Veteran reporter Maria Ressa, the founder of Filipino independent news website Rappler, was found guilty on Monday of cyber libel charges by a Manila court. She faces up to 6 years in prison. Critics of the charges, that include prominent human rights and press flexibility supporters, say charges submitted against Ressa and Reynaldo Santos Jr, a previous Rappler researcher and editor, show how the federal government is cracking down on media liberty and the independent press in the Philippines.

After Ressa was jailed in February 2019, the United Nations High Commissioner for Human Being Rights issued a statement that said Ressa’s treatment”seems the latest component in a pattern of intimidation of a media outlet that has actually increasingly protected its self-reliance and its right to perform in-depth examinations and to slam the authorities.”

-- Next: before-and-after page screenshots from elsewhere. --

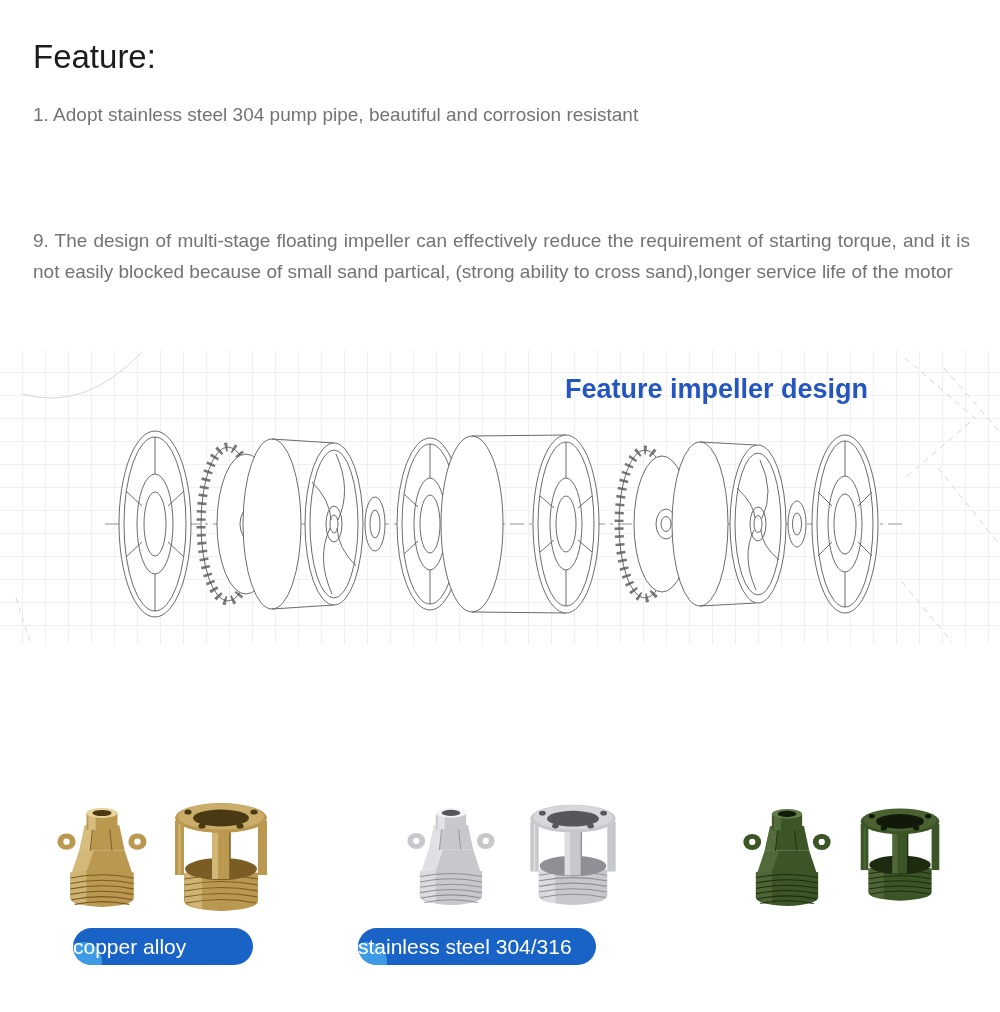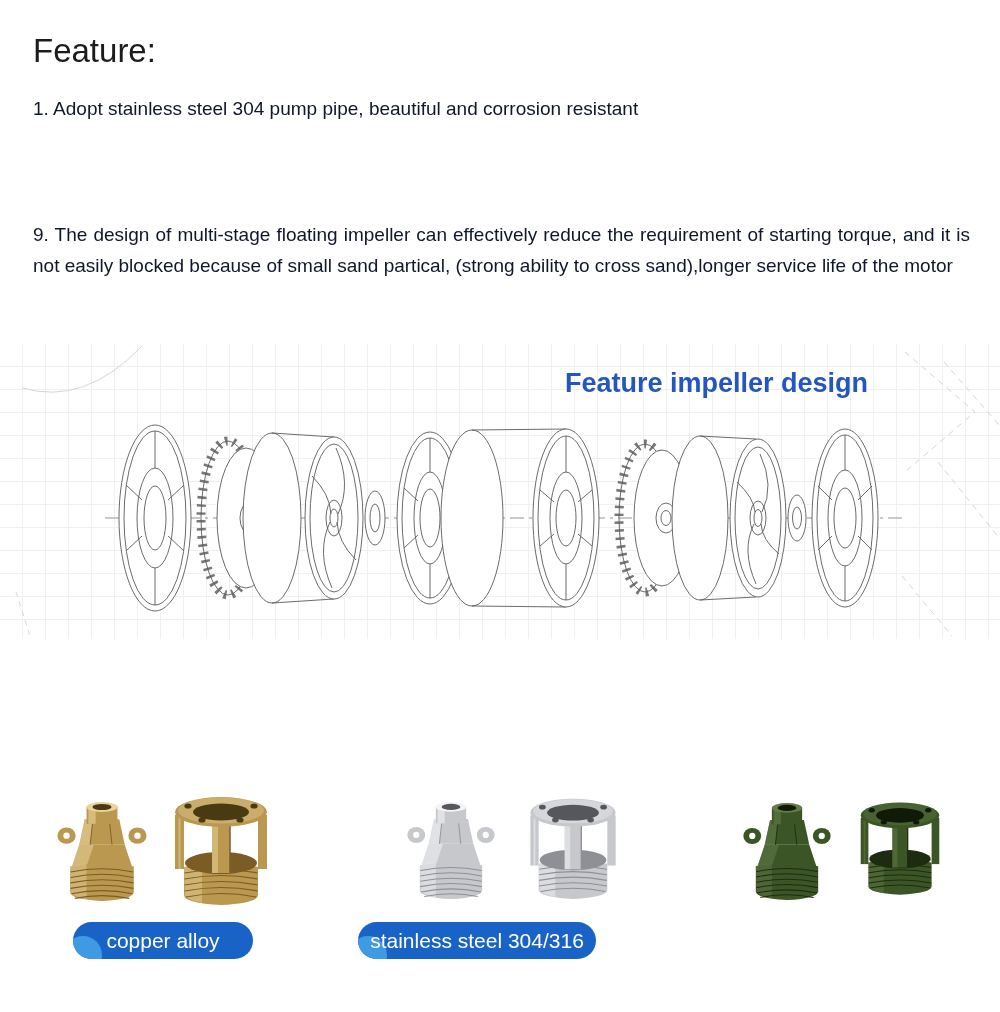"Feature:" .page { margin: 6px auto -> 12px auto }
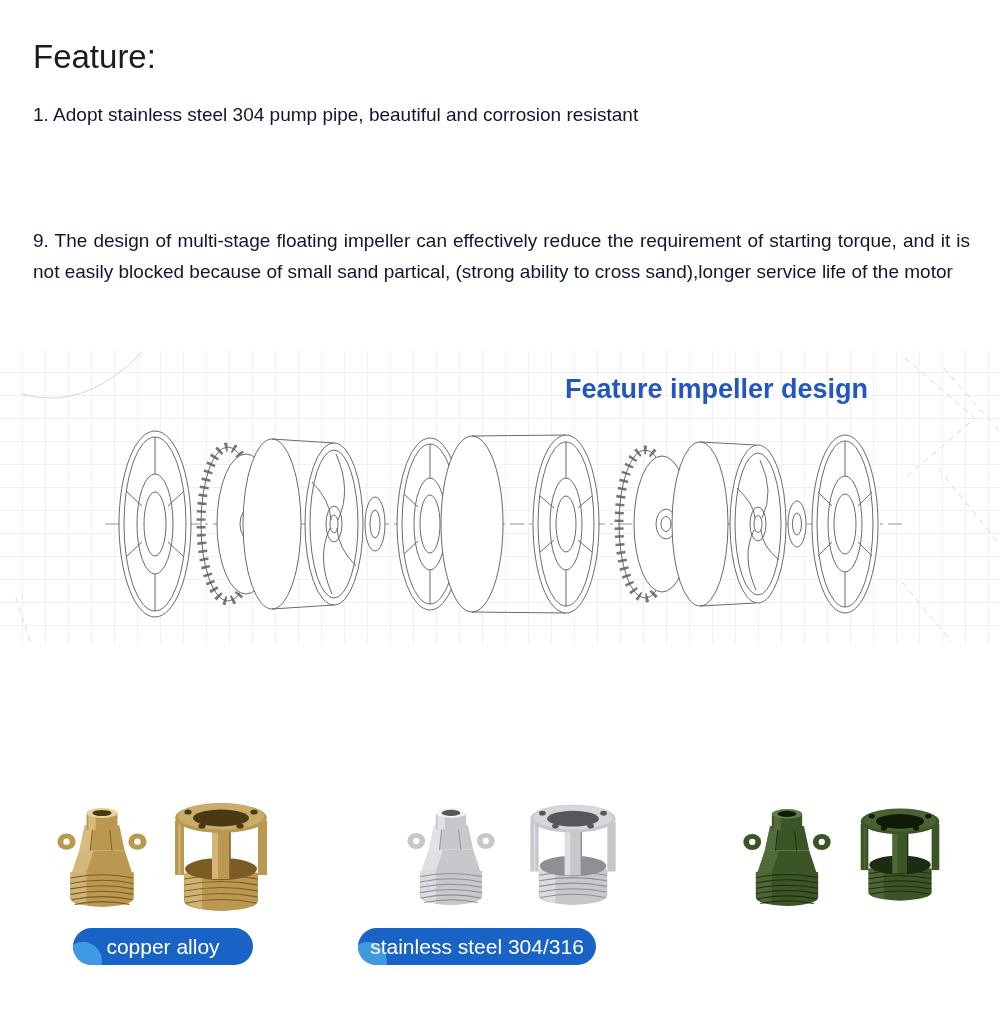"1. Adopt stainless steel 304" .para { color: #0f172a -> #737373 }
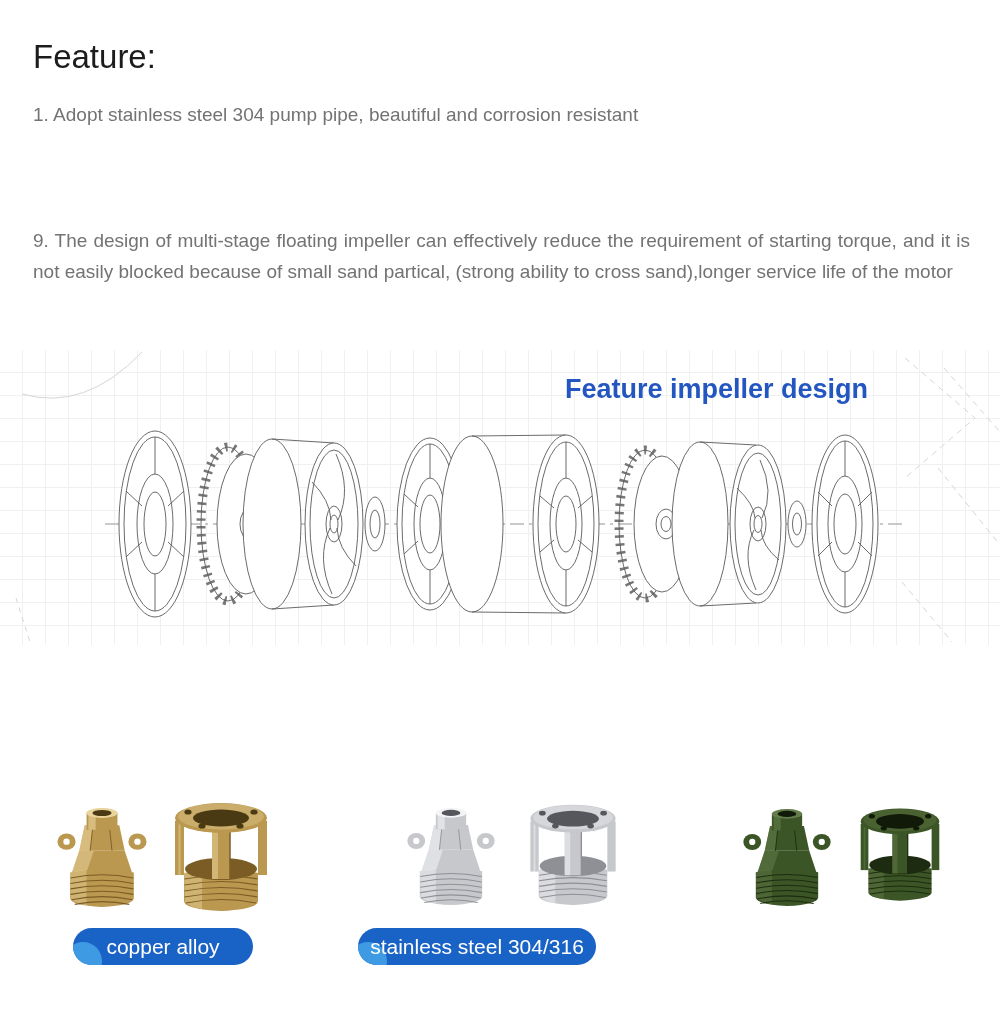"copper alloy" .pill { justify-content: center -> none }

Both Ressa and the reporters of Rappler, which was founded in 2012, have composed seriously about the administration of President Rodrigo Duterte, conducting investigations into corruption charges.

Ressa and Santos were detained in 2019 on cyber libel security charges connected to a short article published in 2012 that reported on the alleged ties between Supreme Court Justice Renato Corona, who was impeached in 2011, and wealthy businessmen consisting of Wilfredo Keng.

Keng submitted the cyber libel complaint against the 2 journalists in 2017. The five year space in between the article’s publication and Keng’s grievance was much longer than the 1 year authoritative period for common libel in the Philippines’ penal code, and in order to charge Ressa and Santos, the Department of Justice extended that duration to 12 years for cyber libel. Rappler’s legal counsel argued this could affect their constitutionally safeguarded rights.

In today’s verdict, released by Manila Regional High Court Judge Rainelda Estacio-Montesa, Rappler was discovered to have no liability, but Ressa and Santos were both found guilty and ordered to pay 200,000 pesos (about $3,978 U.S. dollars) in ethical damages and another 200,000 pesos great in exemplary damages. They are entitled to post-conviction bail and an appeal the verdict.

In a statement after the verdict, Amal Clooney, the head of Ressa’s legal defense group, said, “This conviction is an affront to the rule of law, a plain caution to journalism, and a blow to democracy in the Philippines. I hope the appeals court will set the record directly in the case.”

Ressa stated, “Flexibility of journalism is the structure of each and every single right you hvae as a Filipino person. If we can’t hold power to account, we can’t do anything. Are we going to lose flexibility of the press? Will it be death by a thousand cuts, or are we going to hold the line so that we safeguard the rights that are enshrined in our constitution?”

Article curated by RJ Shara from Source. RJ Shara is a Bay Area Radio Host (Radio Jockey) who talks about the startup ecosystem – entrepreneurs, investments, policies and more on her show The Silicon Dreams. The show streams on Radio Zindagi 1170AM on Mondays from 3.30 PM to 4 PM.